SWBA: “Were there any situations in which you had lost fish that potentially could have enhanced your overall stringer weight?”
Johnny: “YES! Ivan and I still talk about that and the big “What If”. We were fishing one of the islands and I was pitching with a spinning rod, for a more vertical fall on the pilings and decided to throw further up the dock. I got bit and lost a bigger fish that pulled drag.
I was really bummed. I was hoping that it wasn’t too spooked off by that experience and threw back in the same area with the SAME rod and reel, and lost another, if not the same fish after having it on, and halfway to the boat. It just came unbuttoned. I should’ve picked up the casting gear when I had the second chance. Ivan also lost a fish on the hook set that broke his line on the same piling. He says it felt like a better fish and was more pissed at himself about his line breaking than losing the fish. So we lost 2, possibly 3 fish that might have made the difference, but we’re still very proud of the stringer we came in with”.
SWBA: The three teams that finished ahead of you as well as the teams that finished just behind you are capable of winning the overall points chase in August. Knowing this and recognizing the level of competition you’re up against, how do you intend to prepare yourselves for Rd. 2?

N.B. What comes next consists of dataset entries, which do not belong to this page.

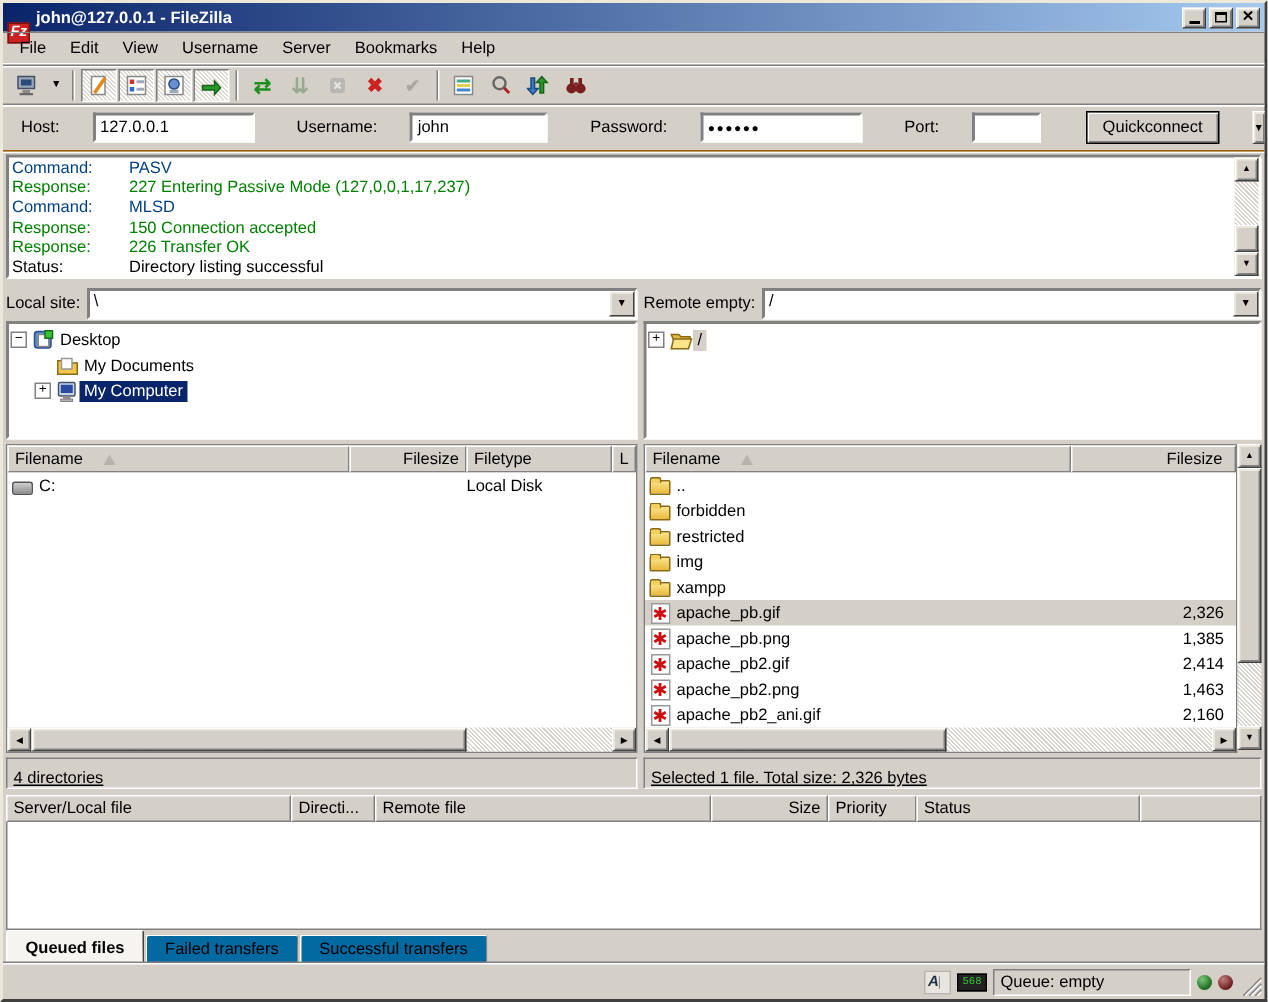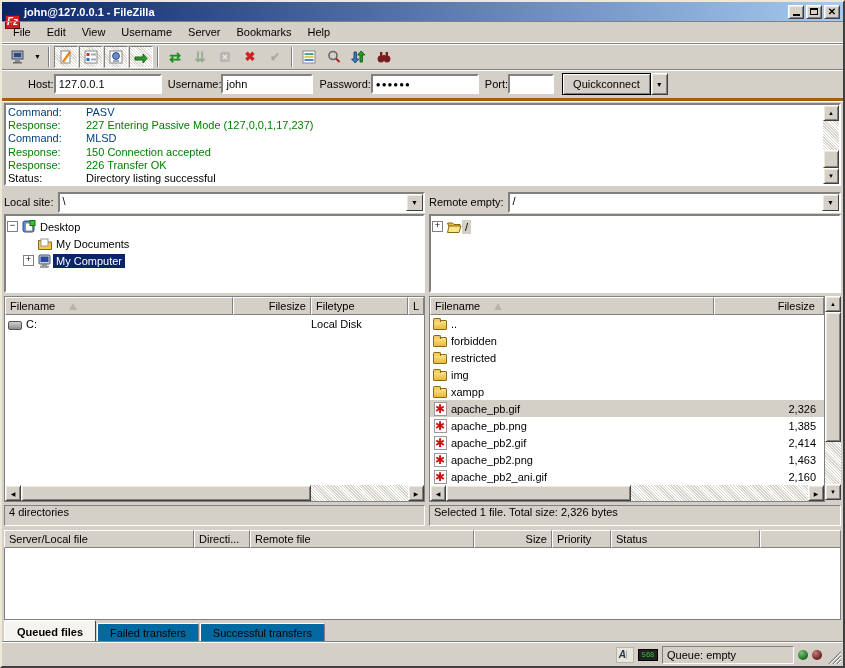--- a/index.html
+++ b/index.html
@@ -46,8 +46,8 @@
   .g-gray { color:#777; font-size:12px; font-weight:bold; }
 
   
-  .qcbar { height:31px; flex:0 0 31px; display:flex; align-items:center; padding:0 20px; gap:0;
-           border-bottom:3px solid #a16207; box-shadow:inset 0 1px 0 #fff, 0 1px 0 #fff; }
+  .qcbar { height:31px; flex:0 0 31px; display:flex; align-items:center; padding:0 6px; gap:22px;
+           border-bottom:1px solid #a16207; box-shadow:inset 0 1px 0 #fff, 0 1px 0 #fff; }
   .qc-label { margin-left:6px; }
   .field { background:#fff; border:2px solid; border-color:#808080 #fff #fff #808080;
            height:20px; font-family:"Liberation Sans",sans-serif; font-size:11px; padding:0 3px; }

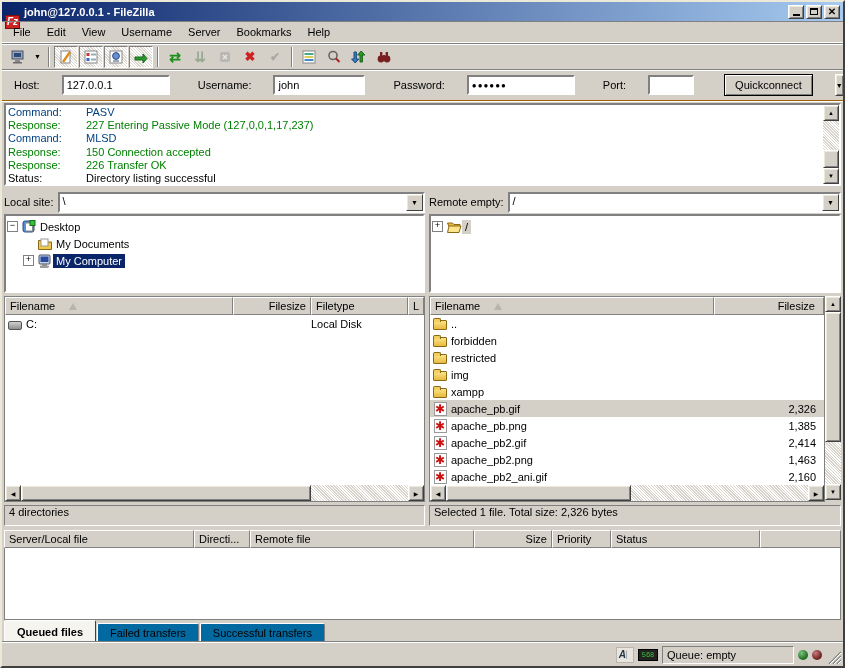--- a/index.html
+++ b/index.html
@@ -136,7 +136,7 @@
 
   
   .status-row { height:21px; flex:0 0 21px; margin-top:3px; border:1px solid; border-color:#808080 #fff #fff #808080;
-                display:flex; align-items:flex-start; padding:0 4px; background:#d4d0c8; }
+                display:flex; align-items:flex-end; padding:0 4px; background:#d4d0c8;text-decoration:underline; }
 
   
   .queue { flex:1; display:flex; flex-direction:column; margin:2px 2px 0 2px; }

“I’m working on getting a bigger boat for coastal use. We need to pre-fish this tourney more because we’re up against some of the best Calico fishermen in Southern California ”.
SWBA: Considering your approach to fishing, which event of this year’s series are you most looking forward to?
“I’m really looking forward to the PV shootout because I’m more comfortable, but not more confident, with the surroundings there. I used to fish that area twice a week after school”.
SWBA: Aside from yourselves, what team do you expect to do well in the 2005 series?”
“I think team Wallsout will do really well. I’ve fished with those guys before and I know they’re great fishermen as well as fierce competitors. Eric knows the areas that hold fish really well, and they both know how to pull them out of their spots. I have respect for all the teams, and their abilities, but from my personal experience, I feel that these guys will be one of the teams that do really well this year”.
SWBA would like to thank team Rice Rockets for taking the time-out to share their tournament experience, and we wish them luck in the events to come.